Direi semplicemente: i fatti. La gravità delle conseguenze della mancanza di un’autentica proposta educativa fa sì che la gente sia costretta a interrogarsi e cerchi di uscire da questo vicolo cieco. Ormai tutti avvertono il bisogno sociale dell’educazione perché hanno paura di una società selvaggia, che è una paura quasi primordiale. Personalmente sono convinto che la società sia molto migliore di quella che abbaglia i media: ci sono tante esperienze positive, anche molto semplici. Tanta gente che continua a sacrificarsi, a darsi. La società sta in piedi per quello. Ma quando vengono invece evidenziati sistematicamente fatti abnormi, infrazioni gravissime alle norme minime della convivenza, la gente tira le conseguenze. E si spaventa.
Che valore ha, nella possibilità di ripartire, l’indicare e il valorizzare degli esempi anche piccoli?
L’esempio è la cosa più comprensibile e più coinvolgente.

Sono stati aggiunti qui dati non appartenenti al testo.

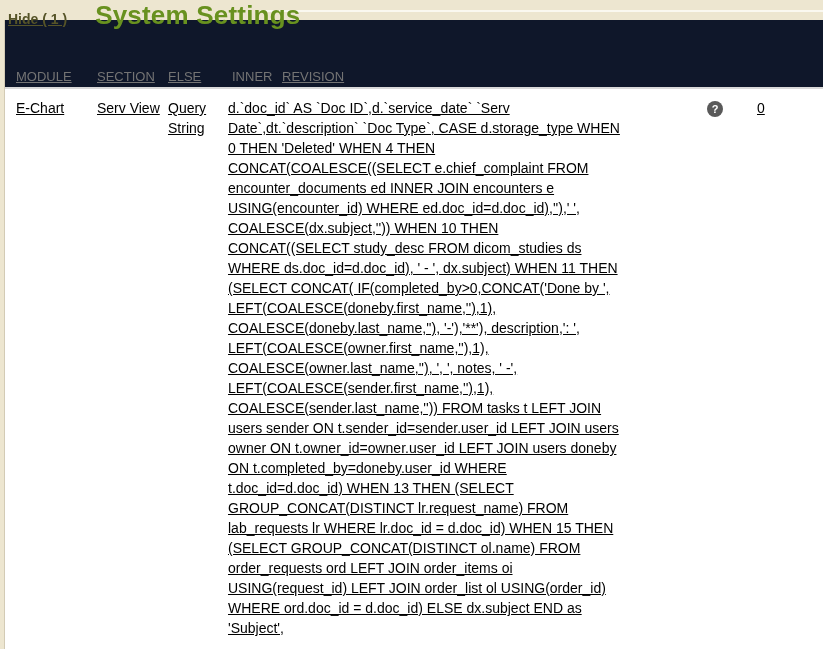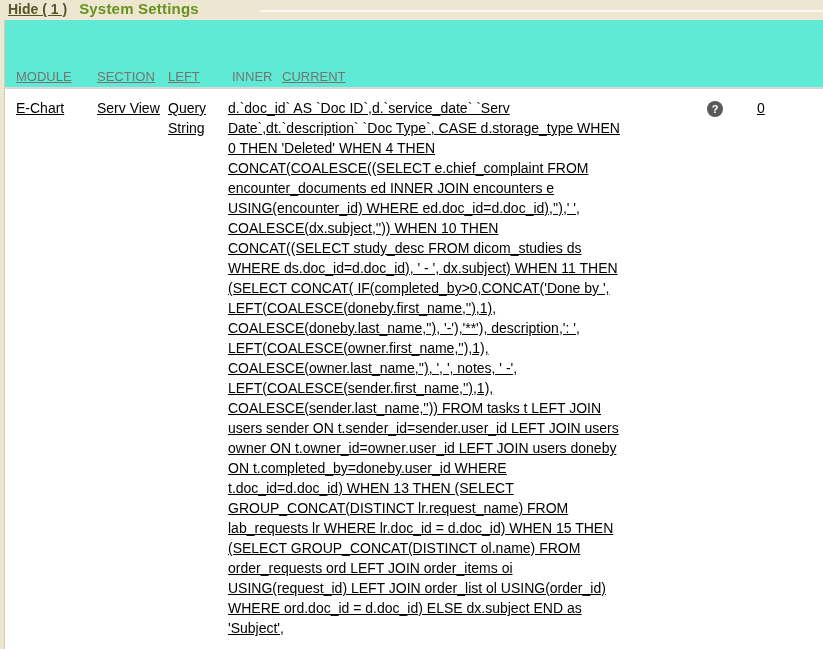--- a/index.html
+++ b/index.html
@@ -21,8 +21,8 @@
     text-decoration:underline;cursor:pointer;
   }
   .page-title{
-    margin:0 0 0 12px;
-    font-size:15px;font-weight:bold;color:#68911f;
+    margin:0 0 0 28px;
+    font-size:26px;font-weight:bold;color:#68911f;
     letter-spacing:0.2px;
   }
   .fieldset-line{

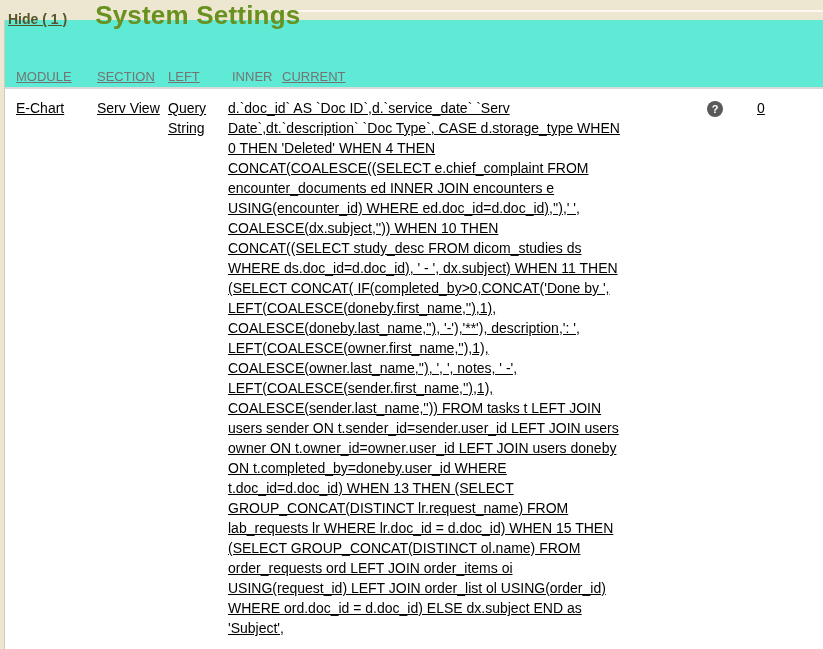--- a/index.html
+++ b/index.html
@@ -33,7 +33,7 @@
   
   .panel{
     position:absolute;top:20px;left:4px;right:0;bottom:0;
-    background:#5eead4;
+    background:#0f172a;
     border-left:1px solid #d3cbb5;
     display:flex;flex-direction:column;
   }

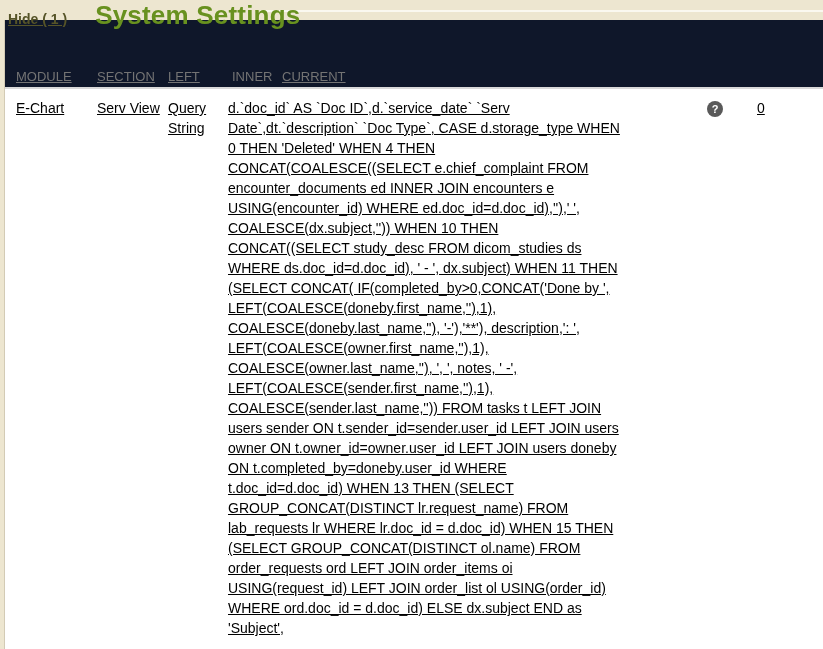--- a/index.html
+++ b/index.html
@@ -98,7 +98,7 @@
         <span class="lbl">SECTION</span>
       </div>
       <div class="th c-item">
-        <span class="lbl">LEFT</span>
+        <span class="lbl">ELSE</span>
       </div>
       <div class="th c-help no-sort">
         <span class="lbl">INNER</span>

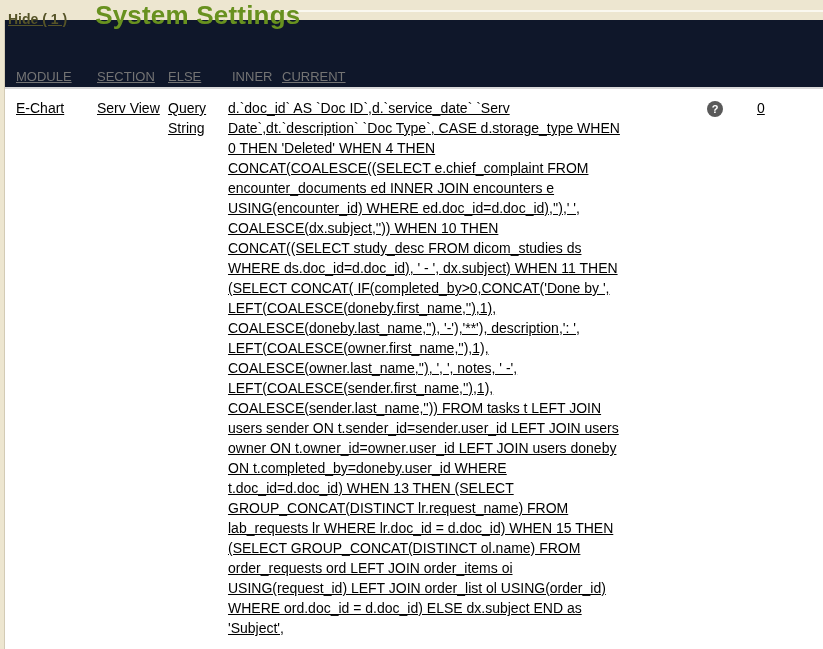--- a/index.html
+++ b/index.html
@@ -104,7 +104,7 @@
         <span class="lbl">INNER</span>
       </div>
       <div class="th c-revision">
-        <span class="lbl">CURRENT</span>
+        <span class="lbl">REVISION</span>
       </div>
     </div>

Nella pedagogia è sempre stato così. Riscoprire l’esempio è importante.
Tra gli ambiti dell’educazione affrontati nel Rapporto non c’è la politica: come mai?
Non è così. La politica, in realtà, ha un ruolo in tutti gli ambiti, perché ha una capacità di guida nella sussidiarietà. Non credo che la politica debba assumere la guida diretta di questi processi, ma può essere guida nella sussidiarietà: può favorire i vari soggetti che si esprimono in questo ambito. In questo senso, la politica è sempre presente in questo libro; ma in maniera più implicita, se vogliamo. Sullo sfondo.
Ma da dove si può ripartire per recuperare la tensione al “bene comune”? Che ruolo ha l’educazione in questo? E che compito tocca ai cattolici?
Noi abbiamo scelto di partire dalla consapevolezza delle difficoltà, ma anche da un lavoro sulla cultura. L’educazione è fondamentale per poter essere consapevoli delle proprie responsabilità. E i cattolici devono essere portatori di speranza. Se veramente sono credenti, portano speranza nel mondo. Non soltanto le istituzioni educative della Chiesa, come scuole o oratori, ma tutta la pastorale comune (le parrocchie, i gruppi, i movimenti, le comunità religiose) ha di per sé una grande valenza: forma le persone, dà loro dei contenuti, dei modelli, propone un orientamento di vita e quindi educa. Se è seria, entra in profondità. E poi c’è un altro aspetto: quello che ho chiamato “la diaconia delle coscienze”. È l’ambito che riguarda ogni persona, in particolare il cristiano laico che vive nel mondo, nella famiglia, nel mondo del lavoro, del giornalismo, dell’economia... Se cerca di vivere secondo coscienza, interpella anche chi è vicino a lui. Lo provoca a prendere sul serio la propria coscienza. Questo è molto importante per migliorare il clima generale della società, anche se è un fatto nascosto. È una forma di apostolato, una missione capillare di cui non c’è abbastanza consapevolezza. Bisogna rendere più consapevoli anche i sacerdoti del loro continuo ruolo educativo. Non ci vogliono chissà quali iniziative. Già una messa ben celebrata, un’omelia fatta bene...
Eminenza, lei ha definito La sfida educativa «un rapporto-proposta»: se dovesse racchiudere la proposta in una frase?
Mettere al centro la persona umana, che è l’obiettivo vero dell’educazione. Collaborare insieme per mettere al centro l’umanità dell’uomo. Per tutti.